En esa ocasión, la mujer optó otra vez por regresar por el corredor lateral de la casa, pues no estaba preparada para ver nuevamente la escena brutal que el interior resguardaba, mucho menos para que su hermano lo hiciera.
—La mataron, Facu. Estos hijos de puta la mataron como a un perro —señaló de espaladas al muchacho al tiempo que intentaba contener el llanto.
El tercer integrante, el primero con el que se toparon y el último que seguía con vida, se retorcía en el piso en un intento inútil por levantarse y, en efecto, huir. Valeria se le acercó y no tuvo reparos en tomarlo del pelo para obligarlo a ponerse de rodillas. La mirada repleta de ira terminó por intimidar al muchacho que supuso todo lo que había sucedido desde que lo dejaron maniatado en la entrada. Antes de enunciarse, Valeria esperó a que Facundo llegara. Ni bien lo hizo, le arrebató el revólver y jaló el martillo hacia atrás para devolvérselo.
—Matalo —le ordenó—. Dale, dispará —insistió. Facundo intercalaba la mirada entre ella y el muchacho que suplicaba piedad con los ojos—. ¡Dale, Facu! —ultimó.
El chico estiró los brazos, se concentró en apuntar bien y, sin importar el temblor de las manos, apretó el gatillo. Por consiguiente, la bala dio de lleno en el cráneo del bandolero mientras el arma se le escapaba de las manos al joven tirador. La mirada rígida de su hermana demandaba que levantara el arma y el adolescente no tardó en hacerlo. Sin más, Valeria lo rodeó con el brazo y le besó la cabeza.
—Lo siento, Facu, pero las cosas son así —lamentó con un tono más fraternal—. No va a ser la única vez y más vale que esta fuera la primera. Tendremos que acostumbrarnos a esto si queremos sobrevivir —concluyó.
Los intrusos habían llegado hasta allí en un vehículo todoterreno que se encontraba a pocos metros, en el interior del predio.
—¿Te animás a llevar la camioneta al fondo? —preguntó Valeria—. Fijate si tiene puesta la llave. Yo voy a buscar la nuestra —señaló mientras se perfilaba para marchar.

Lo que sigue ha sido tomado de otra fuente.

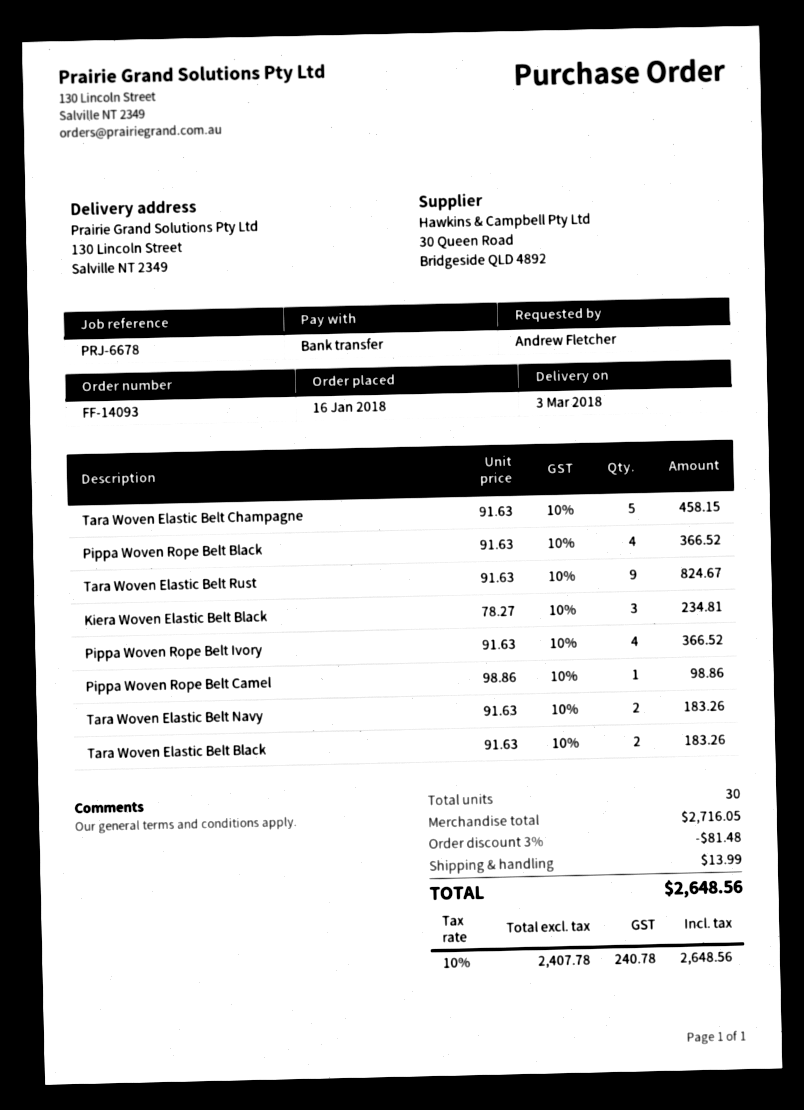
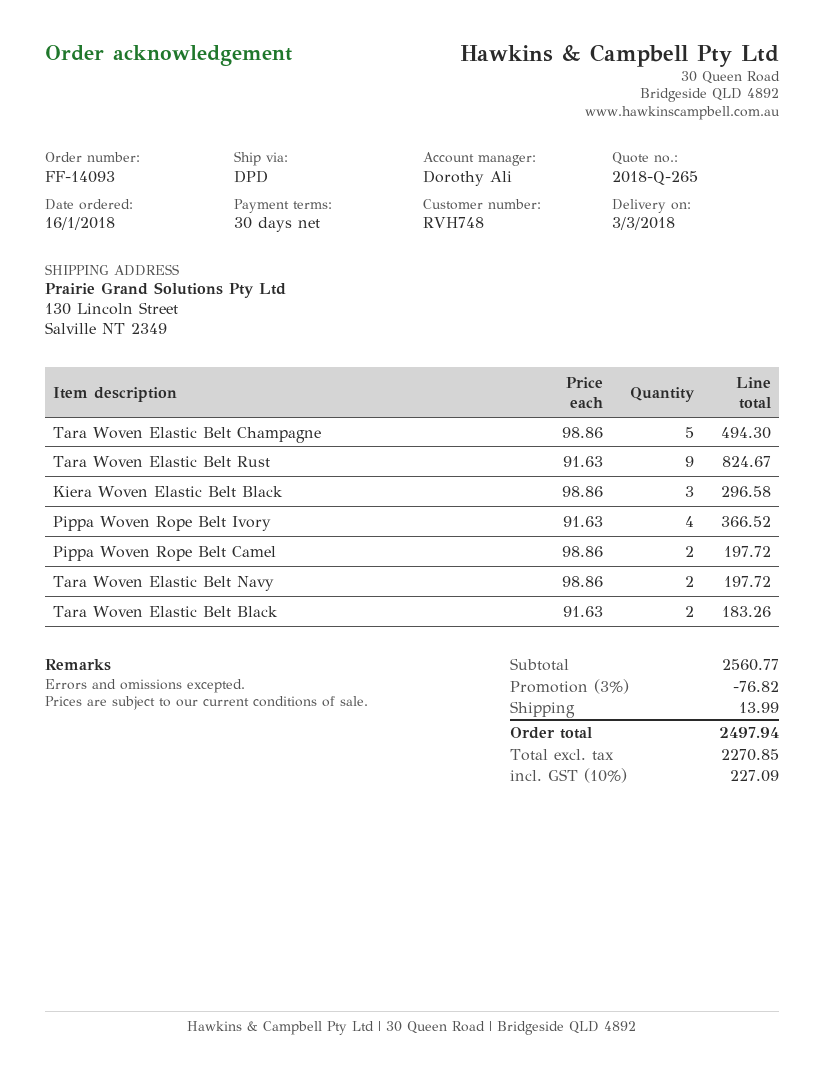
Tara Woven Elastic Belt Champagne: 5 x 91.63 = 458.15 -> 5 x 98.86 = 494.30
Pippa Woven Rope Belt Black: 4 x 91.63 = 366.52 -> none
Kiera Woven Elastic Belt Black: 3 x 78.27 = 234.81 -> 3 x 98.86 = 296.58
Pippa Woven Rope Belt Camel: 1 x 98.86 = 98.86 -> 2 x 98.86 = 197.72
Tara Woven Elastic Belt Navy: 2 x 91.63 = 183.26 -> 2 x 98.86 = 197.72
subtotal: 2716.05 -> 2560.77
discount: 3% = 81.48 -> 3% = 76.82
net: 2407.78 -> 2270.85
tax: 10% = 240.78 -> 10% = 227.09
total: 2648.56 -> 2497.94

Por ende, Facundo asintió y ambos salieron en direcciones opuestas. En mayor o menor medida, ambos comprendieron que sus vidas cambiarían desde ese momento en más. Después de mucho tiempo, volverían a ser dos, ya que aquel peligro latente del exterior había irrumpido en su hogar y lo había ultrajado de la peor manera. Aunque un paso en falso pudo acabar con sus vidas también, eso no resultaba suficiente para aliviar el dolor, mucho menos para reconfortar sus almas heridas, sobre todo la de Valeria. Las primeras conclusiones indicaban que se trataba de un grupo organizado de forajidos y que los hermanos deberían estar preparados para otro asalto, fuera por un saqueo como el que evitaron, o bien por una represalia a raíz de los tres compañeros ejecutados. La realidad cambiaría para mal, aunque el episodio fatídico solo representaba uno de los tantos que debían suscitarse allá afuera, donde la ley de la selva regía con excepciones contadas, tal como en el Viejo Oeste. Por lo pronto, los hermanos tenían tres cadáveres que desechar y el cuerpo de Natalia al que rendirle una despedida adecuada, dentro de lo que las circunstancias permitían.